12-1: eat, email, news, etc.

1-2: bike or run + shower

2pm - 8pm: work

8-9pm: dinner

9-12: work

12-1am : gym (every other day)

1-4am: work

4am: sleep

------
speek
7:01 wake up, check email/HN

7:30 head to gym with protein -- work out

9:00 breakfast, then head to office

10:00 check email, plan day

11:00 snack

1:00 lunch (not necessarily a break.
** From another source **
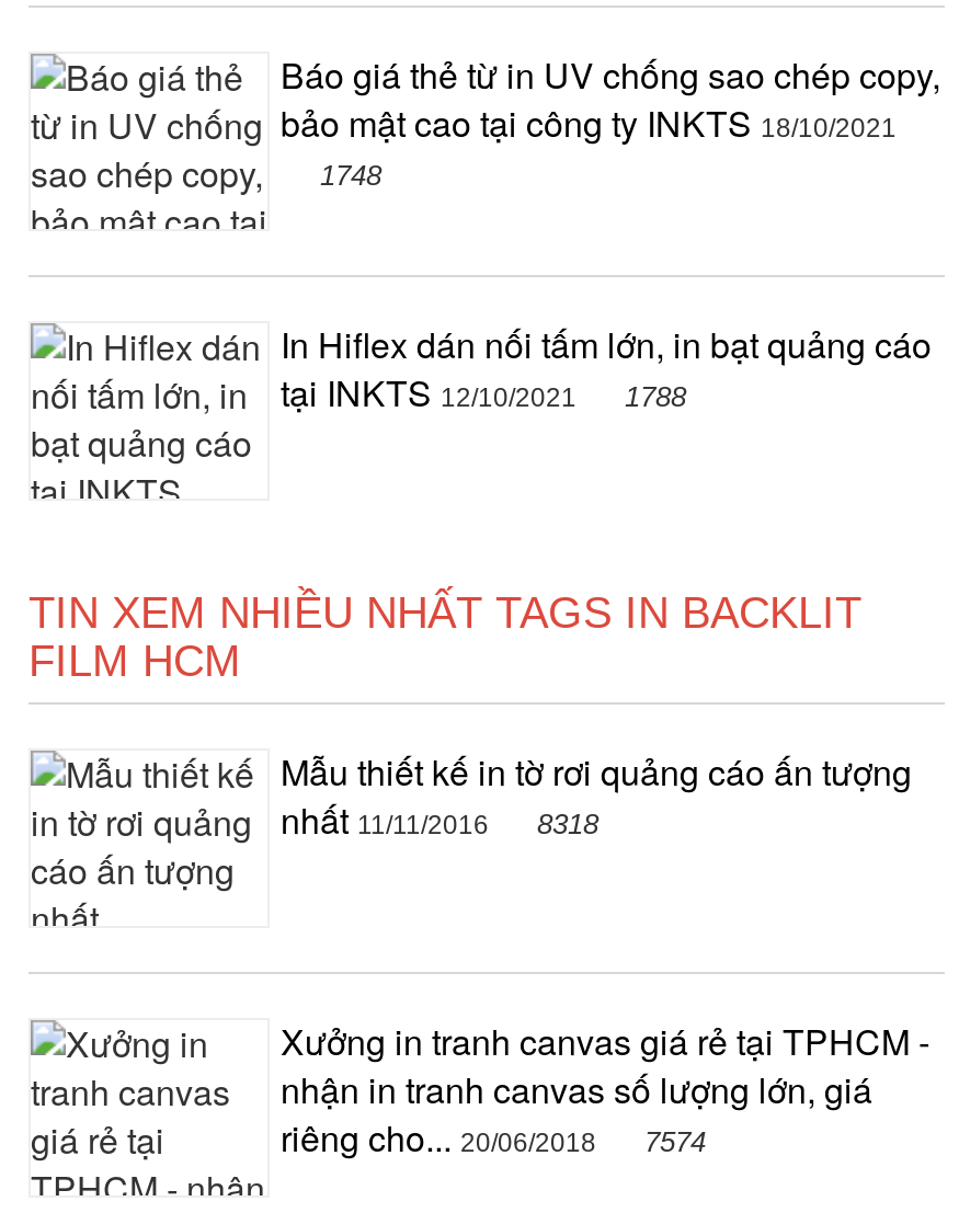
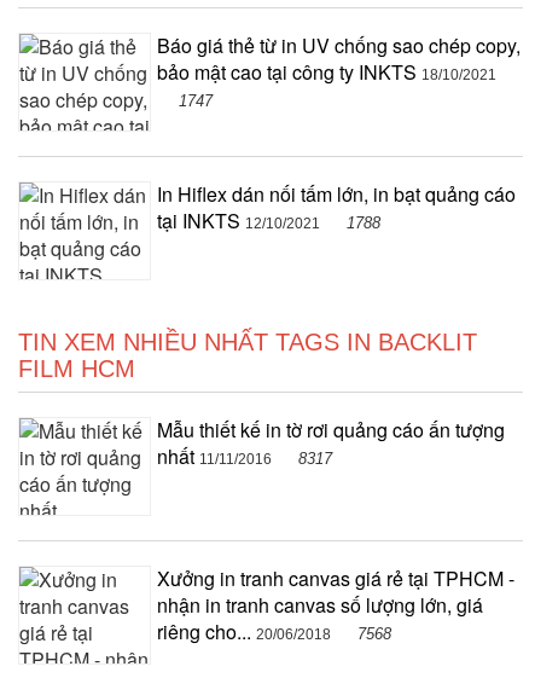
[320,158,381,191] 1748 -> [179,92,213,110] 1747
[281,794,598,844] nhất 11/11/2016 8318 -> [157,442,332,470] nhất 11/11/2016 8317
[281,1112,706,1162] riêng cho... 20/06/2018 7574 -> [157,617,391,645] riêng cho... 20/06/2018 7568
I work at a bootstrapped startup)

3:00 snack

6:00 dinner

7:00 head back to apartment

8:00-11:00 debrief a bit (watch some tv, movies), work on projects

11:00 sleep

Yeah, I eat a lot.

------
patrickmclaren
6:15am Wake Up

6:30am Treadmill

7:00am Breakfast

7:30am Bus to Work

8:30am Start Work

9:00am Stand-up Meeting/Task allocation

9:30am-4:30pm Continue Work

5:30am-6:30pm Weights Training

6:30pm-7:45pm Check body stats and change diet accordingly, cook foods

7:45pm-9:45pm Study Maths/Physics

9:45pm Study Log/Random reading/Shower

10:15pm Bed!

------
dhyasama
Most days look something like this:

7 Wake up

7-8:30 Breakfast and relax with daughter and girlfriend

8:30 Bike to work

9-12 Work

12 Bike home

12:30-1 Lunch and put daughter down for a nap

1-4 Work

4-8 Play with daughter, run errands, cook dinner, put her to bed

8-9 or 10 Work

10-11 Watch TV

11 Girlfriend gets home

12 Go to bed

------
zacharypinter
Also see:

<http://news.ycombinator.com/item?id=1366479>

------
jscore
Interesting that no one is a night owl here.